### Exercise details
Retype, exactly as they appear below, the lines between the line holding "[664,272,978,286] [55,291,979,304] [55,309,913,322]" and the line holding "[839,345,980,358] [55,363,584,376] add", both ends included.

### Material for the task

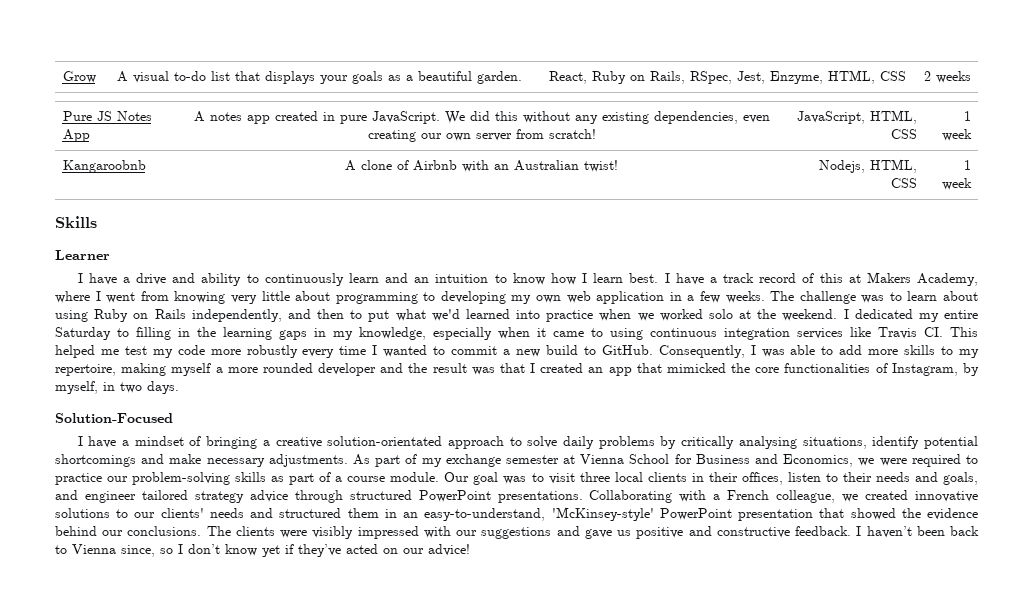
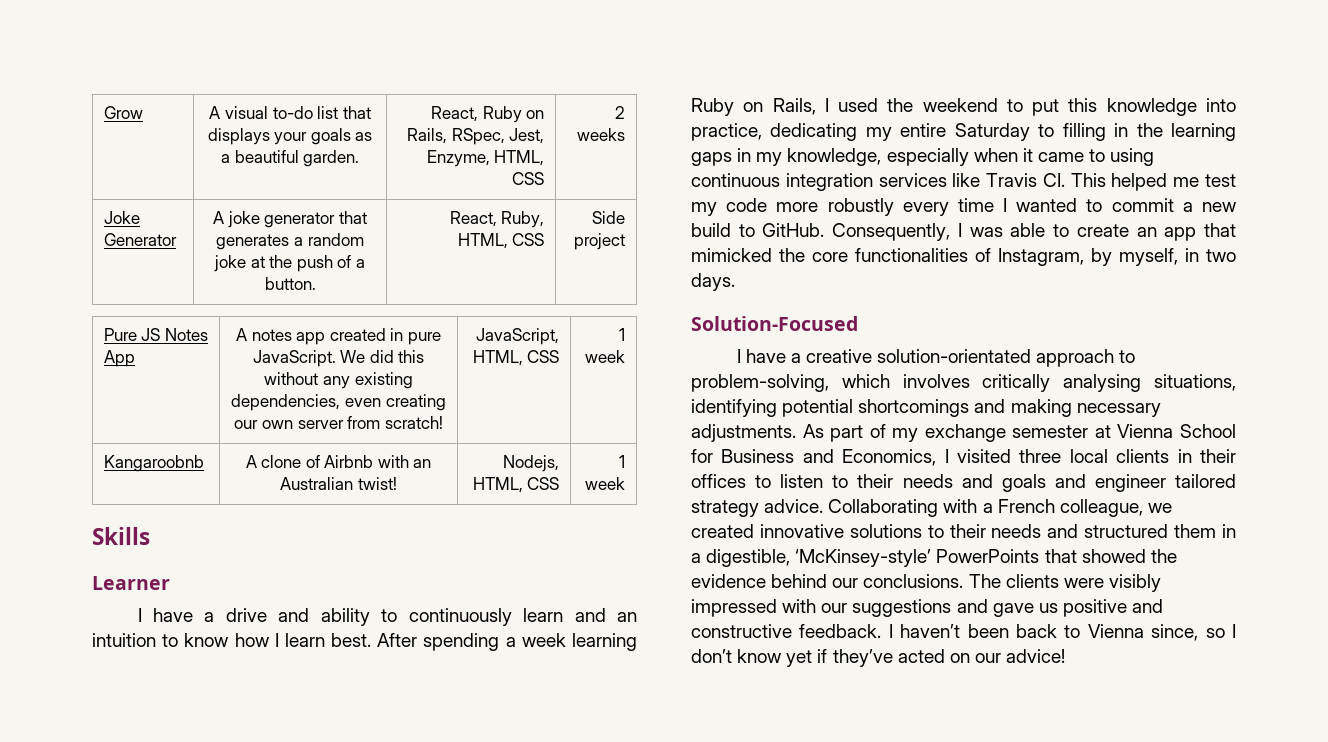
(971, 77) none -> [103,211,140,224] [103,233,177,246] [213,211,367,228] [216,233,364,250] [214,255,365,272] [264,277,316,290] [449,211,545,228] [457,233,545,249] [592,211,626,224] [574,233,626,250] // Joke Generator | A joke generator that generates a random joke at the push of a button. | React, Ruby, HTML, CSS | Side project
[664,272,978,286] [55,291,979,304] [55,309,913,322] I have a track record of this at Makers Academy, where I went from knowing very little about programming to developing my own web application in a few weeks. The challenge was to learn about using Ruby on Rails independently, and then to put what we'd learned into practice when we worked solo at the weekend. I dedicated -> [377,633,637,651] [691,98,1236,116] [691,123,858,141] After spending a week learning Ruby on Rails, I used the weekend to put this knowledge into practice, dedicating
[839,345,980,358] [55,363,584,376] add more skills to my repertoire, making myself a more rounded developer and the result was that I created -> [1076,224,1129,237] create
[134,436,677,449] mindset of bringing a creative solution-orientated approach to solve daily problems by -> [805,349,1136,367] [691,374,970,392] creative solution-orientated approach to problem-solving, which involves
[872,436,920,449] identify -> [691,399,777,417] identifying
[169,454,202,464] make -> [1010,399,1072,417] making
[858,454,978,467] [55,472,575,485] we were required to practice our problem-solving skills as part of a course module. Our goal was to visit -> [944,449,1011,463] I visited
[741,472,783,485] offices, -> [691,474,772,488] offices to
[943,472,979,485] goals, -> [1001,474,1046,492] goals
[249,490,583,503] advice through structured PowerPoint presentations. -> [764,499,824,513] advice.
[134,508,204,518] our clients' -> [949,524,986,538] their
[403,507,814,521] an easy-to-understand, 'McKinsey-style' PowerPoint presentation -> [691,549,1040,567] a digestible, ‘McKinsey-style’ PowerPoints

### Final answer
[664,272,978,286] [55,291,979,304] [55,309,913,322] I have a track record of this at Makers Academy, where I went from knowing very little about programming to developing my own web application in a few weeks. The challenge was to learn about using Ruby on Rails independently, and then to put what we'd learned into practice when we worked solo at the weekend. I dedicated -> [377,633,637,651] [691,98,1236,116] [691,123,858,141] After spending a week learning Ruby on Rails, I used the weekend to put this knowledge into practice, dedicating
[839,345,980,358] [55,363,584,376] add more skills to my repertoire, making myself a more rounded developer and the result was that I created -> [1076,224,1129,237] create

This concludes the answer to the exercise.